Oggi, quando si parla di patriarcato, ci si riferisce a entrambi gli aspetti: la cultura e la struttura sociale ed economica che ne derivano. Questo ha un’importante conseguenza: le donne, così come gli uomini, sono coinvolte e partecipano alla società patriarcale, assimilandone gli schemi mentali e le prescrizioni comportamentali. La differenza sostanziale è che il movimento femminista ha permesso a molte donne di riconoscere e liberarsi da tali costrizioni, impegnandole a costruire un modo differente di concepire e vivere le proprie vite.

Per gli uomini, eccetto coloro che adottano una prospettiva femminista, questo processo è ancora in gran parte da realizzare. Parlando di cultura patriarcale e cultura dello stupro, non si intende cancellare le responsabilità individuali né attribuire la colpa a “tutti gli uomini”, ma sottolineare che tutti, indipendentemente dal genere, partecipiamo a tale cultura.

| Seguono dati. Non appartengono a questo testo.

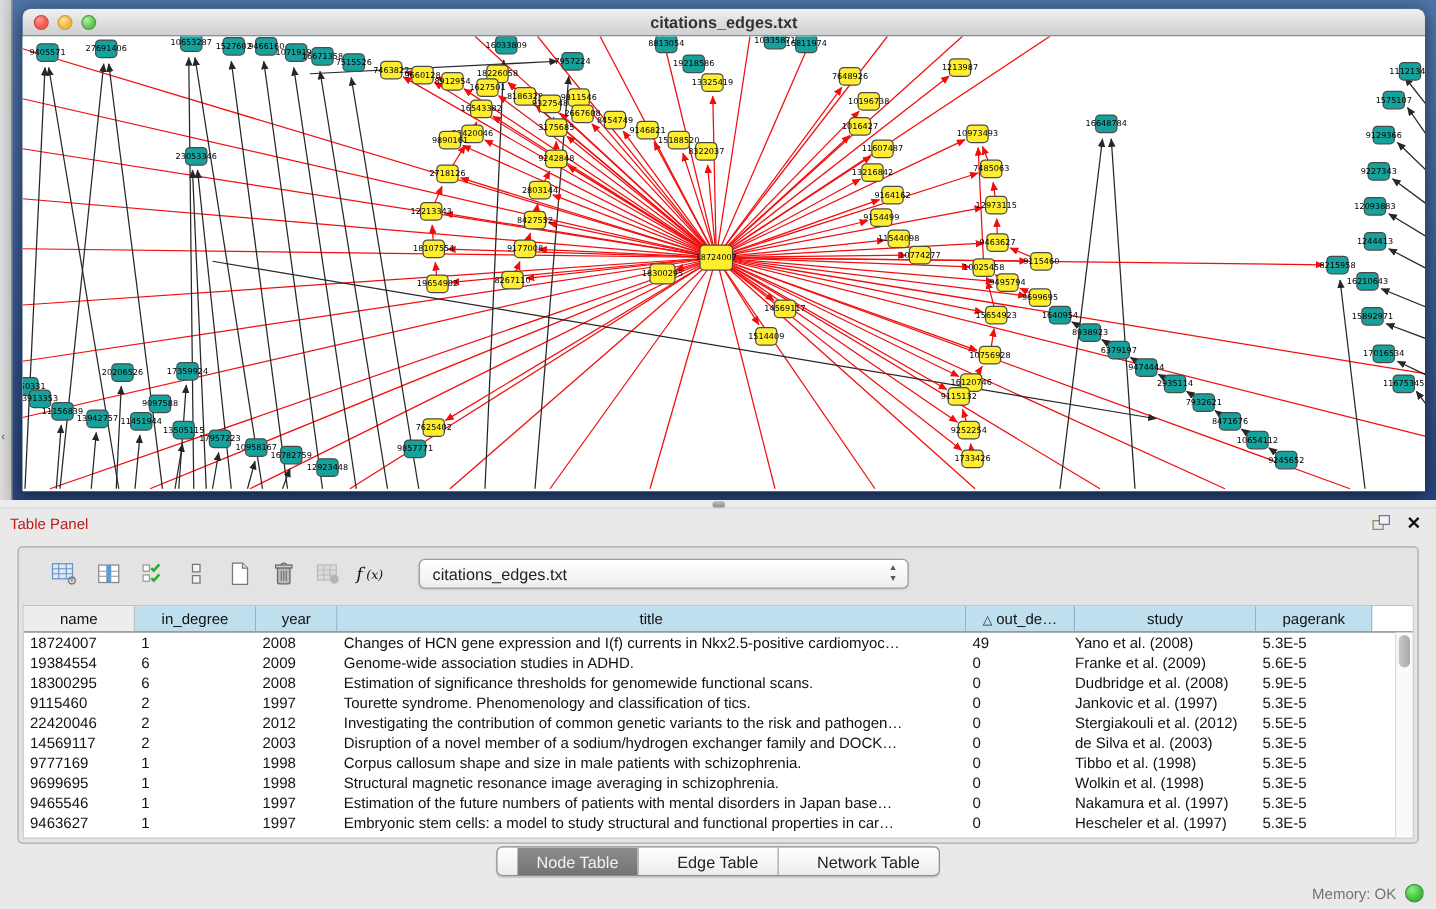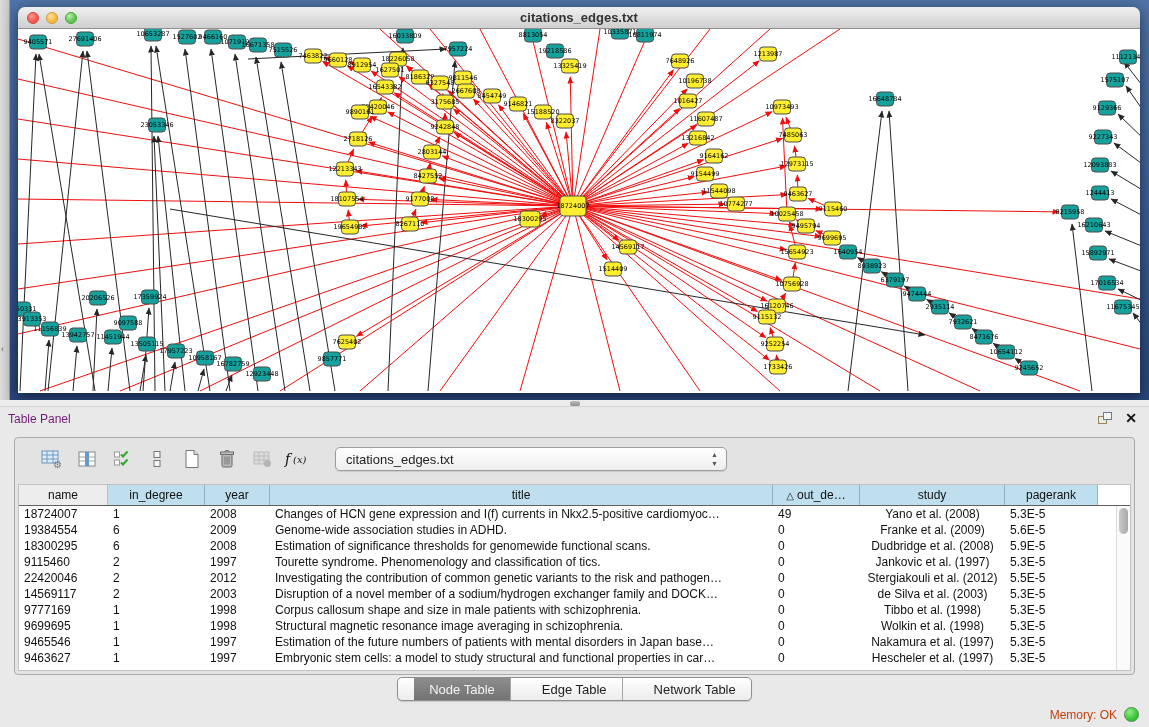--- a/index.html
+++ b/index.html
@@ -32,21 +32,21 @@
   .nl { font-size:6.5px; text-anchor:middle; fill:#000; font-family:"DejaVu Sans",sans-serif; }
 
   
   .divider { position:absolute; left:0; top:400px; width:1149px; height:7px; background:#ececec; border-bottom:1px solid #d4d4d4; }
   .grip { position:absolute; left:570px; top:1px; width:10px; height:5px;
     background:linear-gradient(#bdbdbd,#8f8f8f); border-radius:2px; }
 
   
   .table-panel { position:absolute; left:0; top:407px; width:1149px; height:296px; background:#e9e9e9; }
   .panel-header { position:relative; height:26px; }
-  .panel-title { position:absolute; left:8px; top:5px; font-size:12px; color:#701a75; }
+  .panel-title { position:absolute; left:8px; top:5px; font-size:12px; color:#b91c1c; }
   .float-btn { position:absolute; right:36px; top:4px; cursor:default; }
   .close-btn { position:absolute; right:12px; top:3px; font-size:14px; font-weight:bold; color:#111; }
 
   .panel-body { position:absolute; left:14px; right:14px; top:30px; height:238px;
     background:#e3e3e3; border:1px solid #ababab; border-radius:4px; }
   .toolbar { position:absolute; left:0; top:0; right:0; height:42px; display:flex; align-items:center; padding-left:24px; }
   .tool { width:26px; height:26px; margin-right:9px; display:flex; align-items:center; justify-content:center; }
   .net-select { position:relative; margin-left:16px; width:392px; height:24px; border:1px solid #9d9d9d; border-radius:5px;
     background:linear-gradient(#ffffff,#eeeeee); font-size:13px; color:#222; display:flex; align-items:center; padding:0 24px 0 10px;
     box-shadow:0 1px 1px rgba(0,0,0,.12); }
@@ -56,37 +56,37 @@
   .thead, .trow { display:grid; grid-template-columns:89px 97px 65px 503px 87px 145px 93px 1fr; }
   .thead { height:21px; line-height:20px; border-bottom:1px solid #5f5f5f; }
   .th { background:#bfdfee; border-right:1px solid #8fb4c6; font-size:12px; color:#111; text-align:center;
     overflow:hidden; white-space:nowrap; }
   .th.hname { background:#ededed; border-right:1px solid #bfbfbf; }
   .th.hlast { border-right:none; background:#fff; }
   .sorttri { font-size:10px; margin-right:3px; color:#123; }
   .tbody-wrap { position:absolute; left:0; right:14px; top:21px; bottom:0; overflow:hidden; }
   .trow { height:16px; line-height:16px; }
   .tc { font-size:12px; color:#111; padding-left:5px; overflow:hidden; white-space:nowrap; }
-  .tc.ctr { text-align:center; padding-left:0; }
+  .tc.ctr { padding-left:0; }
   .vscroll { position:absolute; right:0; top:21px; bottom:0; width:14px; background:#fafafa; border-left:1px solid #dcdcdc; }
   .thumb { position:absolute; left:2px; top:2px; width:9px; height:26px; border-radius:5px;
     background:linear-gradient(90deg,#c9c9c9,#a8a8a8); }
 
   
   .tabbar { position:absolute; left:0; right:0; top:270px; display:flex; justify-content:center; }
   .seg { display:flex; border:1px solid #8e8e8e; border-radius:5px; overflow:hidden;
     background:linear-gradient(#ffffff,#ececec); box-shadow:0 1px 1px rgba(0,0,0,.15); }
   .tab { border:none; border-right:1px solid #a5a5a5; background:transparent; font-family:"Liberation Sans",sans-serif;
     font-size:13px; color:#222; height:22px; padding:0 15px;margin-left:16px; }
   .tab:last-child { border-right:none; }
   .tab.sel { background:linear-gradient(#8d8d8d,#737373); color:#f3f3f3; }
 
   
   .statusbar { position:absolute; left:0; top:703px; width:1149px; height:24px; background:#e9e9e9; }
-  .mem-label { position:absolute; right:32px; top:5px; font-size:12px; color:#c2410c; }
+  .mem-label { position:absolute; right:32px; top:5px; font-size:12px; color:#737373; }
   .mem-led { position:absolute; right:10px; top:4px; width:15px; height:15px; border-radius:50%;
     background:radial-gradient(circle at 35% 30%, #90ee80, #35c235 65%); border:1px solid #4c8c4c; }
 </style>
 </head>
 <body>
 
 <div class="app">
 
   <div class="net-region">
     <div class="left-strip">

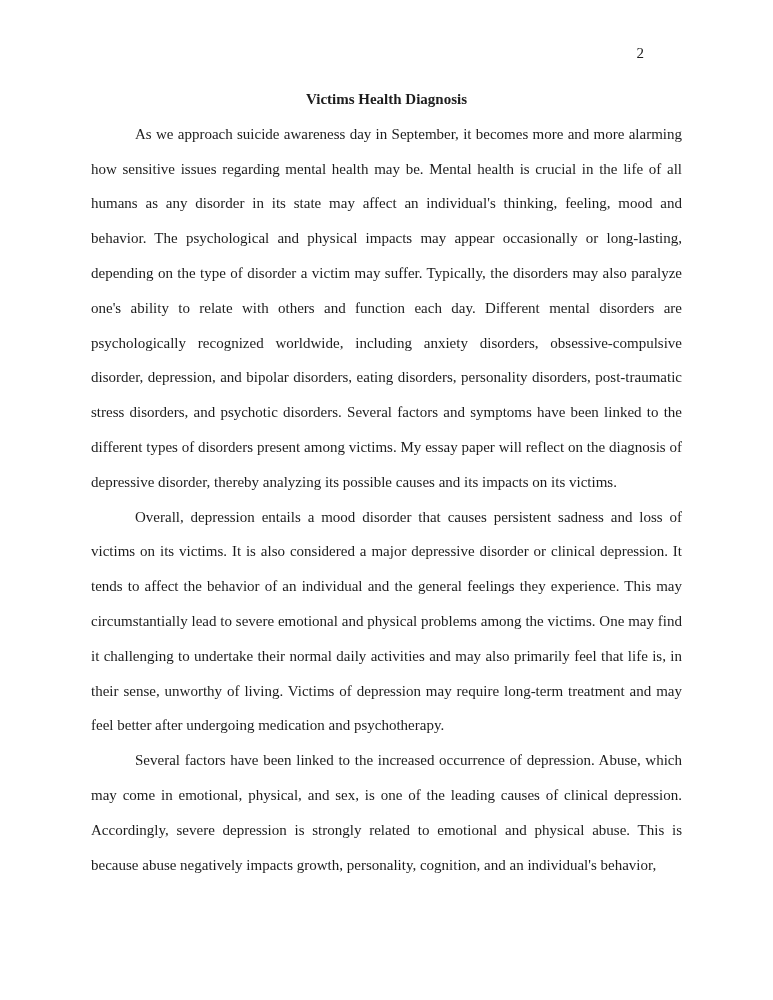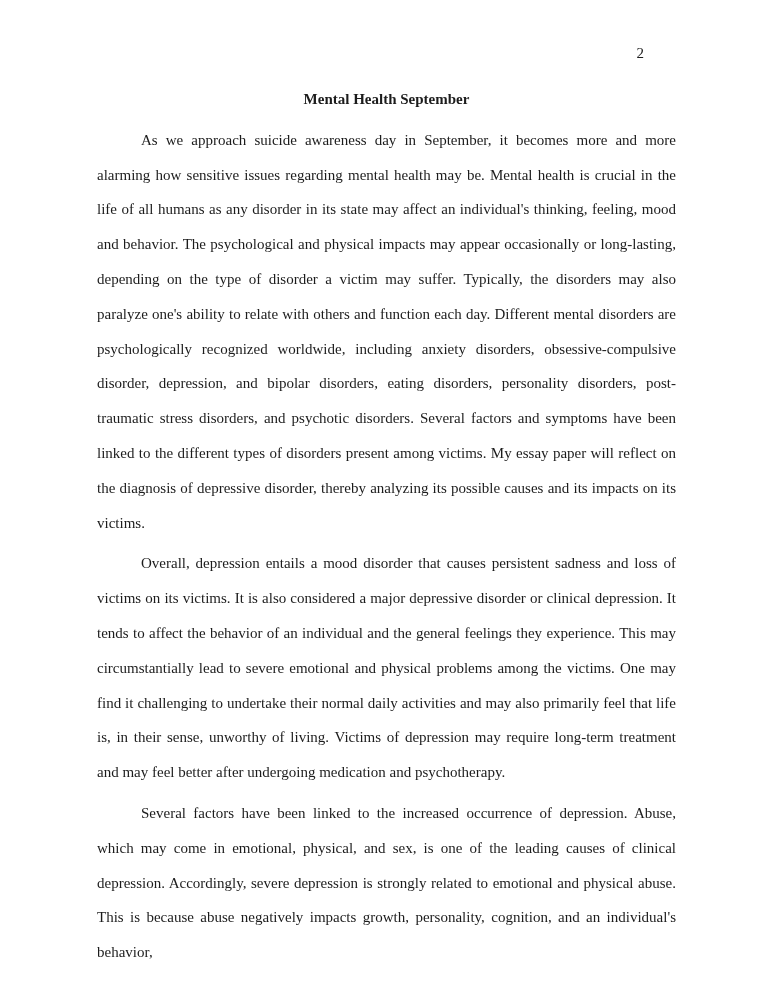--- a/index.html
+++ b/index.html
@@ -33,35 +33,35 @@
     font-size: 15px;
     line-height: 34.8px;
   }
   .doc-title {
     text-align: center;
     font-weight: 700;
     margin: 0;
     font-size: 15px;
   }
   .para {
-    margin: 6px;
+    margin: 0;
     text-align: justify;
     text-indent: 44px;
   }
   .para .italic {
   }
 </style>
 </head>
 <body>
 
 <div class="page">
   <div class="page-number">2</div>
 
   <div class="content">
-    <p class="doc-title">Mental Health September</p>
+    <p class="doc-title">Victims Health Diagnosis</p>
 
     <div>
         <p class="para"><span>As we approach suicide awareness day in September, it becomes more and more alarming how sensitive issues regarding mental health may be. Mental health is crucial in the life of all humans as any disorder in its state may affect an individual's thinking, feeling, mood and behavior. The psychological and physical impacts may appear occasionally or long-lasting, depending on the type of disorder a victim may suffer. Typically, the disorders may also paralyze one's ability to relate with others and function each day. Different mental disorders are psychologically recognized worldwide, including anxiety disorders, obsessive-compulsive disorder, depression, and bipolar disorders, eating disorders, personality disorders, post-traumatic stress disorders, and psychotic disorders. Several factors and symptoms have been linked to the different types of disorders present among victims. My essay paper will reflect on the diagnosis of depressive disorder, thereby analyzing its possible causes and its impacts on its victims.</span></p>
         <p class="para"><span>Overall, depression entails a mood disorder that causes persistent sadness and loss of victims on its victims. It is also considered a </span><span class="italic">major depressive disorder</span><span> or </span><span class="italic">clinical depression</span><span>. It tends to affect the behavior of an individual and the general feelings they experience. This may circumstantially lead to severe emotional and physical problems among the victims. One may find it challenging to undertake their normal daily activities and may also primarily feel that life is, in their sense, unworthy of living. Victims of depression may require long-term treatment and may feel better after undergoing medication and psychotherapy.</span></p>
         <p class="para"><span>Several factors have been linked to the increased occurrence of depression. Abuse, which may come in emotional, physical, and sex, is one of the leading causes of clinical depression. Accordingly, severe depression is strongly related to emotional and physical abuse. This is because abuse negatively impacts growth, personality, cognition, and an individual's behavior,</span></p>
       </div>
   </div>
 </div>
 
 </body></html>

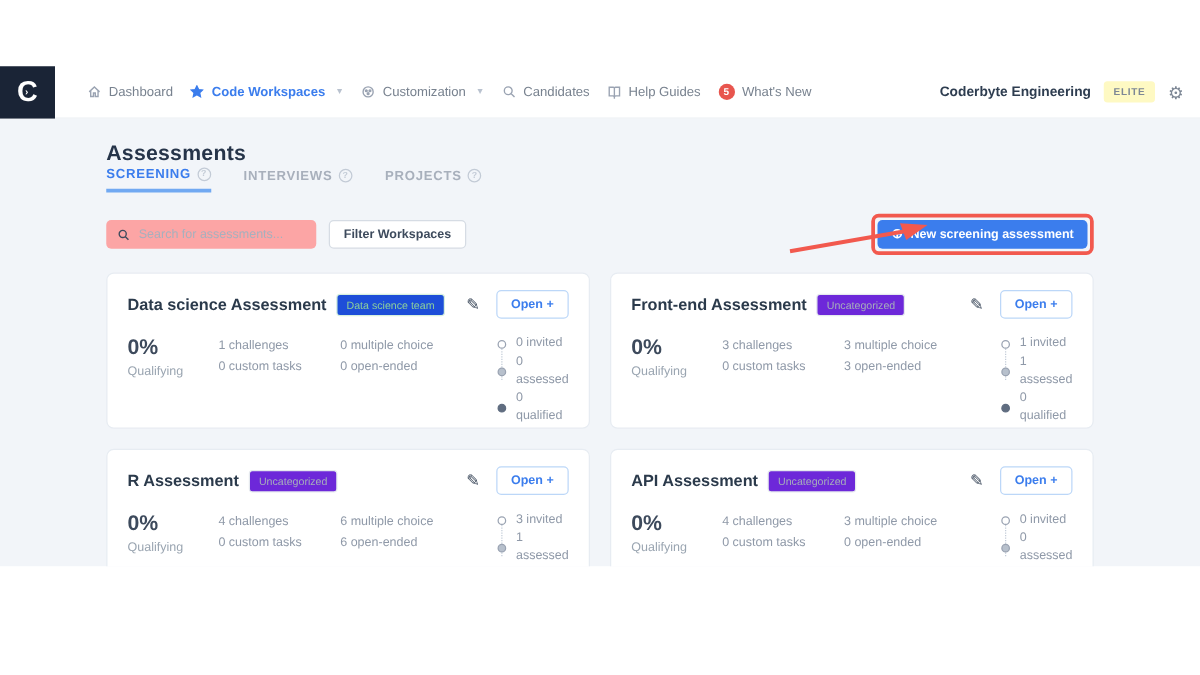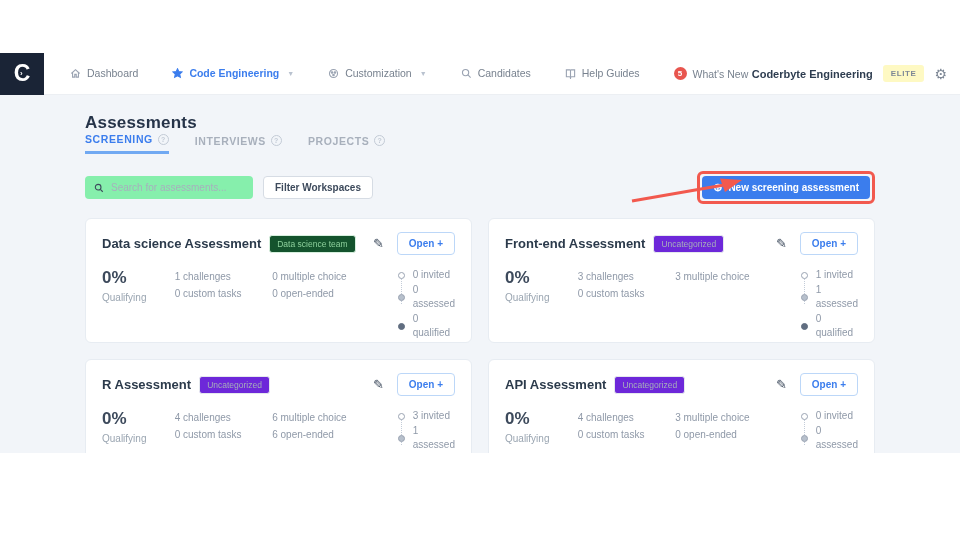--- a/index.html
+++ b/index.html
@@ -6,21 +6,21 @@
   body { font-family:"Liberation Sans", sans-serif; background:#ffffff; }
   .screen { position:relative; width:960px; height:540px; background:#ffffff; overflow:hidden; }
 
   
   .nav { position:absolute; top:53px; left:0; width:960px; height:42px; background:#ffffff;
          border-bottom:1px solid #eceff3; display:flex; align-items:center; }
   .logo { width:44px; height:42px; background:#1a2436; display:flex; align-items:center; justify-content:center;
           position:relative; cursor:pointer; flex:0 0 auto; }
   .logo .c { color:#ffffff; font-size:23px; font-weight:bold; line-height:1; }
   .logo .gt { position:absolute; left:20px; top:16px; color:#ffffff; font-size:8px; font-weight:bold; }
-  .nav-items { display:flex; align-items:flex-start; margin-left:26px; gap:34px; }
+  .nav-items { display:flex; align-items:center; margin-left:26px; gap:14px; }
   .nav-item { display:flex; align-items:center; gap:6px; font-size:10.5px; color:#78828f; cursor:pointer; white-space:nowrap; }
   .nav-item svg { width:11px; height:11px; stroke:#9aa3b2; fill:none; stroke-width:1.2; }
   .nav-item.active { color:#3b7ded; font-weight:bold; }
   .nav-item.active svg { stroke:#3b7ded; fill:#3b7ded; }
   .caret { font-size:7px; color:#b9c2cf; margin-left:2px; }
   .whats-new-badge { width:13px; height:13px; border-radius:50%; background:#e8554e; color:#fff;
                      font-size:8px; font-weight:bold; display:flex; align-items:center; justify-content:center; }
   .nav-right { margin-left:auto; display:flex; align-items:center; gap:10px; padding-right:13px; }
   .account-name { font-size:11px; font-weight:bold; color:#2e3d50; cursor:pointer; }
   .plan-badge { font-size:8px; font-weight:bold; letter-spacing:0.6px; color:#7d8795; background:#fef9c3;
@@ -33,21 +33,21 @@
   .page-title { margin-top:18px; font-size:17px; font-weight:bold; color:#263449; letter-spacing:0.2px; }
 
   .tabs { display:flex; gap:26px; }
   .tab { display:flex; align-items:center; gap:5px; font-size:10.5px; font-weight:bold; letter-spacing:0.6px;
          color:#a8b0bc; padding-bottom:6px; cursor:pointer; }
   .tab.active { color:#3b7ded; border-bottom:3px solid #71a9f2; }
   .q-icon { width:11px; height:11px; border-radius:50%; border:1px solid #c3cbd6; color:#c3cbd6;
             font-size:7px; font-weight:bold; display:flex; align-items:center; justify-content:center; }
 
   .toolbar { margin-top:17px; display:flex; align-items:center; position:relative; }
-  .search-box { width:168px; height:23px; background:#86efac; border-radius:4px; display:flex;
+  .search-box { width:168px; height:23px; background:#fca5a5; border-radius:4px; display:flex;
                 align-items:center; padding:0 9px; gap:7px; }
   .search-box svg { width:10px; height:10px; stroke:#3d4a5c; fill:none; stroke-width:1.3; flex:0 0 auto; }
   .search-box input { border:none; background:transparent; outline:none; font-size:10px; color:#3d4a5c;
                       width:100%; font-family:"Liberation Sans", sans-serif; }
   .search-box input::placeholder { color:#a7b0bd; }
   .filter-btn { margin-left:10px; height:23px; padding:0 11px; background:#ffffff; border:1px solid #d6dce4;
                 border-radius:4px; font-size:10px; font-weight:bold; color:#3d4a5c; cursor:pointer;
                 font-family:Liberation Sans, sans-serif; }
   .annotation-highlight { margin-left:auto; border:3px solid #f2594e; border-radius:6px; padding:2px; }
   .new-btn { background:#3b7ded; border:none; color:#ffffff; font-size:10px; font-weight:bold;
@@ -56,21 +56,21 @@
   .plus-glyph { font-size:11px; line-height:1; }
   .annotation-arrow { position:absolute; left:543px; top:0px; width:118px; height:36px; pointer-events:none; }
 
   
   .cards { margin-top:14px; display:grid; grid-template-columns:1fr 1fr; column-gap:10px; row-gap:15px;gap:16px; }
   .card { background:#ffffff; border:1px solid #e7ecf2; border-radius:6px; height:125px;
           padding:13px 16px 0 16px; overflow:hidden; }
   .card-head { display:flex; align-items:center; }
   .card-title { font-size:13px; font-weight:bold; color:#2b3a4b; white-space:nowrap; }
   .badge { font-size:8.5px; padding:3px 7px; border-radius:3px; margin-left:8px; white-space:nowrap; }
-  .badge.green { background:#14532d; color:#8ccf9b; border:1px solid #d7f0de; }
+  .badge.green { background:#1d4ed8; color:#8ccf9b; border:1px solid #d7f0de; }
   .badge.gray { background:#6d28d9; color:#a6aeba; border:1px solid #e5e9ee; }
   .head-actions { margin-left:auto; display:flex; align-items:center; gap:13px; }
   .pencil { font-size:13px; color:#3d4a5c; cursor:pointer; transform:rotate(0deg); line-height:1; }
   .open-btn { border:1px solid #bcd7f8; background:#ffffff; color:#3b7ded; font-size:10px; font-weight:bold;
               padding:5px 11px; border-radius:4px; cursor:pointer; white-space:nowrap;
               font-family:"Liberation Sans", sans-serif; }
   .card-stats { display:flex; margin-top:13px; }
   .stat-pct { width:88px; }
   .pct { font-size:17px; font-weight:bold; color:#3d4a5c; }
   .pct-label { font-size:10px; color:#9aa5b1; margin-top:4px; }
@@ -99,21 +99,21 @@
       <div class="nav-item">
         <svg viewBox="0 0 12 12">
             <path d="M1.5 6L6 1.8 10.5 6M2.8 5v5h2.4V7h1.6v3h2.4V5"></path>
           </svg>
         <span>Dashboard</span>
       </div>
       <div class="nav-item active">
         <svg viewBox="0 0 12 12">
             <path d="M6 .9l1.5 3.1 3.4.4-2.5 2.3.7 3.4L6 8.4 2.9 10.1l.7-3.4L1.1 4.4l3.4-.4z"></path>
           </svg>
-        <span>Code Engineering</span>
+        <span>Code Workspaces</span>
         <span class="caret">▼</span>
       </div>
       <div class="nav-item">
         <svg viewBox="0 0 12 12">
             <circle cx="6" cy="6" r="4.4"></circle>
             <circle cx="4.4" cy="5" r="0.8" fill="#9aa3b2"></circle>
             <circle cx="7.6" cy="5" r="0.8" fill="#9aa3b2"></circle>
             <circle cx="6" cy="7.6" r="0.8" fill="#9aa3b2"></circle>
           </svg>
         <span>Customization</span>
@@ -241,20 +241,21 @@
           <div class="stat-pct">
             <div class="pct">0%</div>
             <div class="pct-label">Qualifying</div>
           </div>
           <div class="stat-col c2">
             <div>3 challenges</div>
             <div>0 custom tasks</div>
           </div>
           <div class="stat-col c3">
             <div>3 multiple choice</div>
+            <div>3 open-ended</div>
           </div>
           <div class="funnel">
             <span class="funnel-rail"></span>
             <div class="funnel-row">
                 <span class="dot"></span>
                 <span>1 invited</span>
               </div>
             <div class="funnel-row">
                 <span class="dot half"></span>
                 <span>1 assessed</span>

Gli uomini, tuttavia, sono investiti di una responsabilità supplementare: quella di prendere consapevolezza di questa partecipazione e cercare di smantellare le molteplici manifestazioni della cultura dello stupro che avvengono tra loro.

Dalle testimonianze di conoscenti e familiari di Filippo Turetta, emerge gradualmente che molti erano consapevoli dei suoi comportamenti ossessivi verso Giulia Cecchettin e del suo disagio psicologico. Oggi è nostro dovere interrogarci su cosa sarebbe accaduto se qualcuno avesse intervenuto anziché rimanere in silenzio e considerare i suoi atteggiamenti come semplicemente “gelosia” o da “bravo ragazzo”. Tale silenzio, indifferenza e convinzione che tutto fosse normale rappresentano la manifestazione più chiara della cultura patriarcale.